Why data is stupid (and how to write about it better)


Flip to any political talk show — any local news segment, Wall Street Journalpiece, or angry Facebook comments section — and you’ll inevitably see pundits fire off shoddy data in hopeless attempts to settle disagreements.

It’s no surprise why. As data driven thinking proliferates, people (myself included) seem to think that they can win any argument by referencing numbers.

But even when it comes from reputable news giants or research institutions, this data usually isn’t perfect (or good, or valid, or fair). Why? Because data is stupid. Statistics are usually misleading. They’re often calculated incorrectly, based off unrepresentative samples, and lacking in crucial context.

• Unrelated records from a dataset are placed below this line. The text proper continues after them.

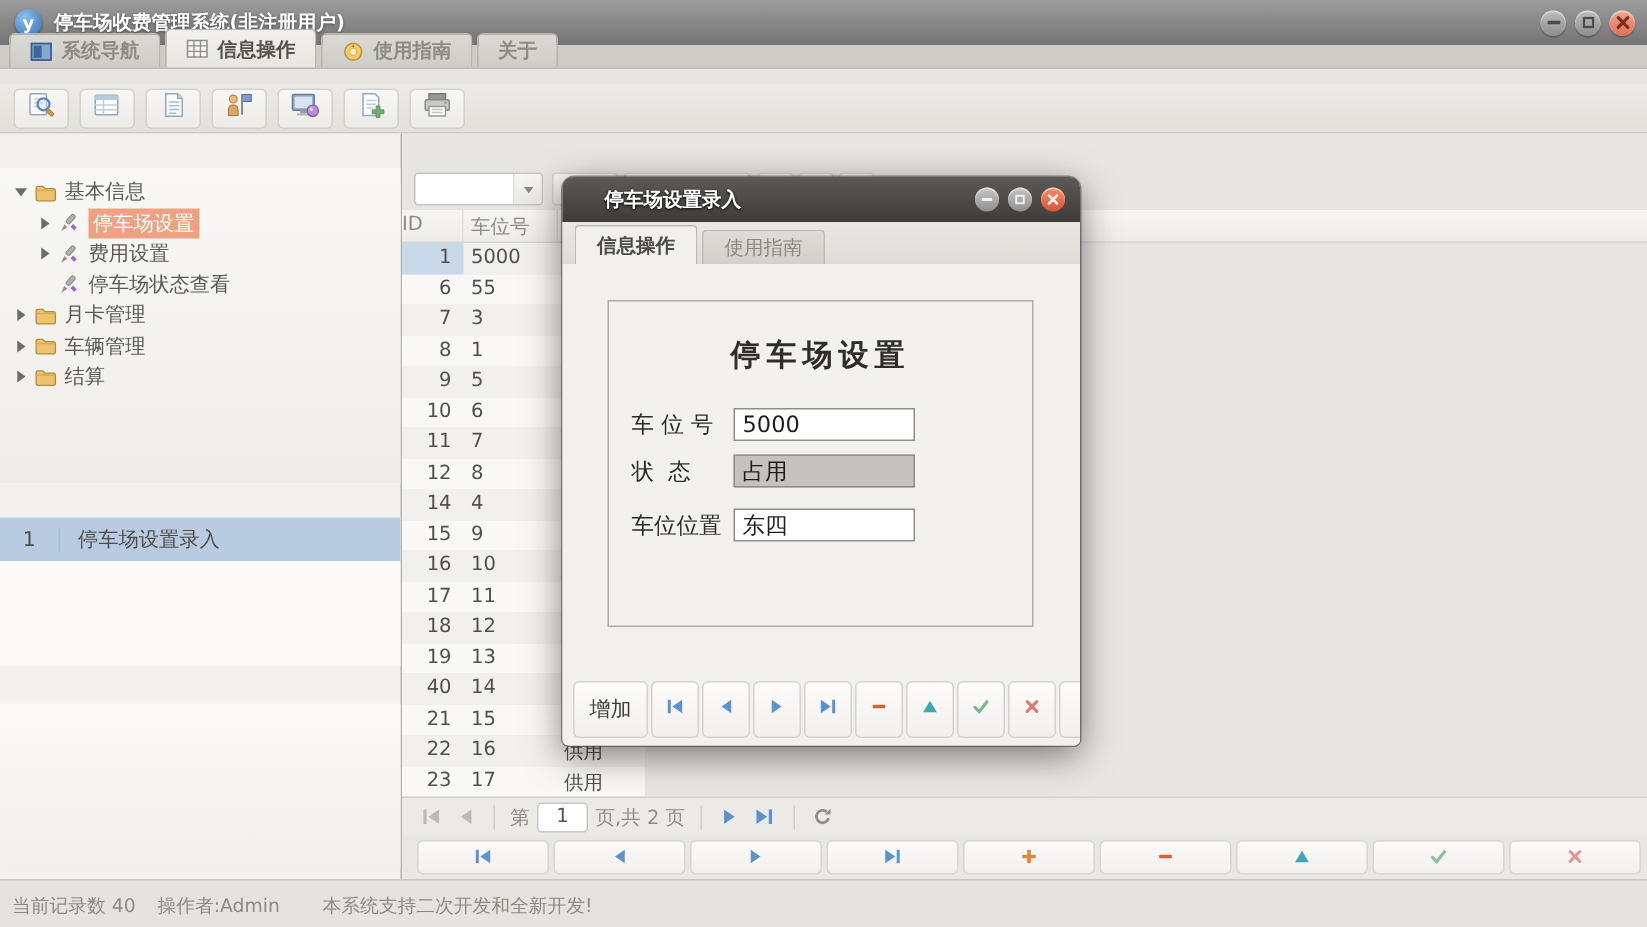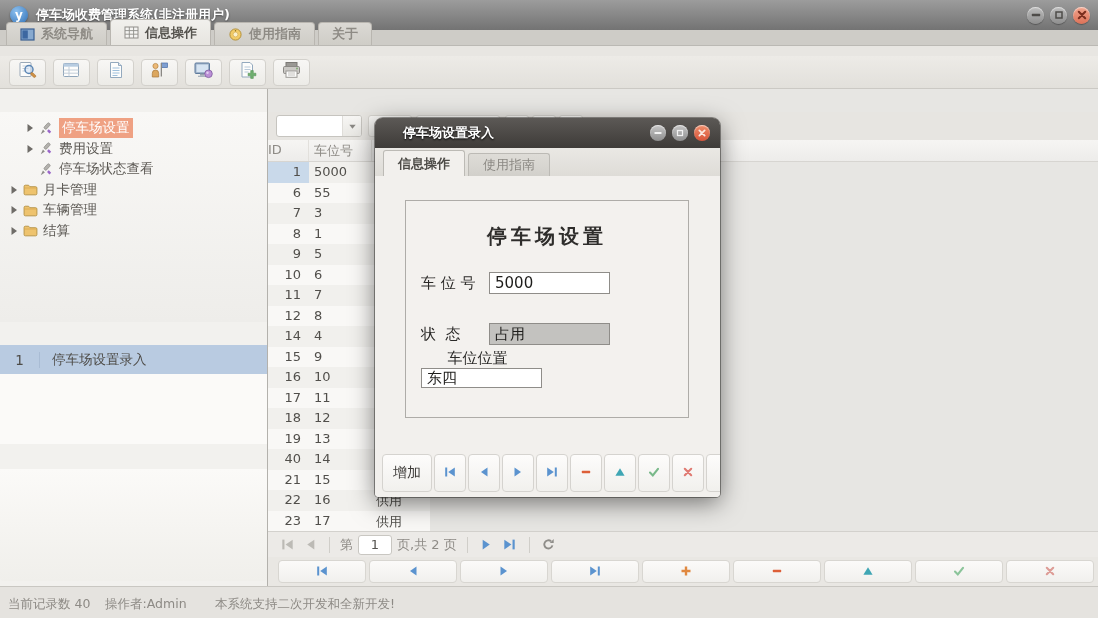"基本信息" div.tree-item { html: none -> <div> <span> <svg> <path></path> </svg> </span> <span> <svg> <path></path> <path></path> </svg> </span> <span>基本信息</span> </div> }
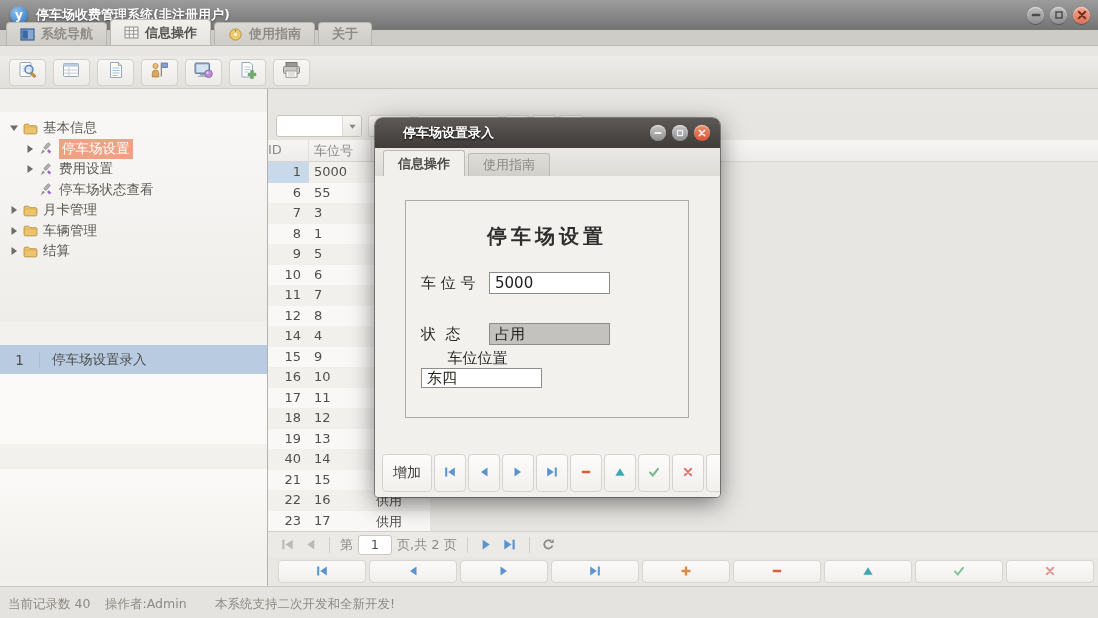"状 态" div.field-row { margin-top: 20px -> none }
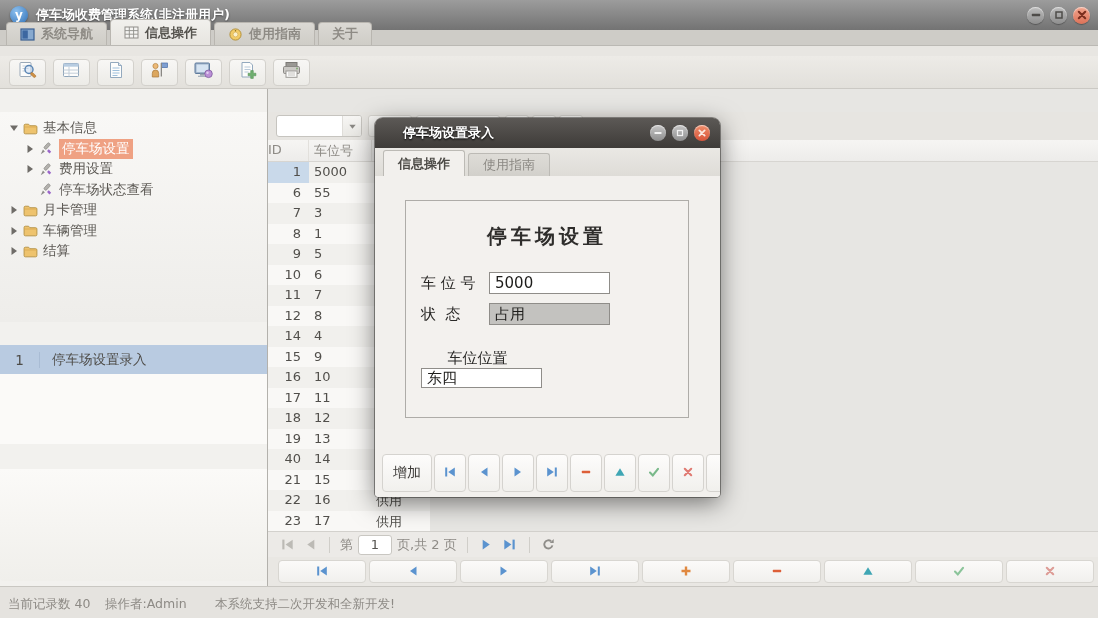"车位位置" div.field-row { flex-direction: column -> none; top: 148px -> 138px }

And yet we wield data blindly and unabashedly, as trump cards and be-all-end-all’s, as if we were the rare informed oracles of the universe that have special insight that others are just too dumb to share.

In today’s world, knowing a statistic is often a falsehood — an illusion. Even if you know that 31% of all Americans have never been skiing or own pets or are illiterate, you should also know something else:

It’s likely that most, if not all, of the statistics you think you know are not what you think.

In other words, they are wrong.

Image: Thanks to advances in sensors, surveys, and software, data is easier than ever to gather and visualize in beautiful ways — which also makes it easier to trust. But that’s not necessarily a good thing.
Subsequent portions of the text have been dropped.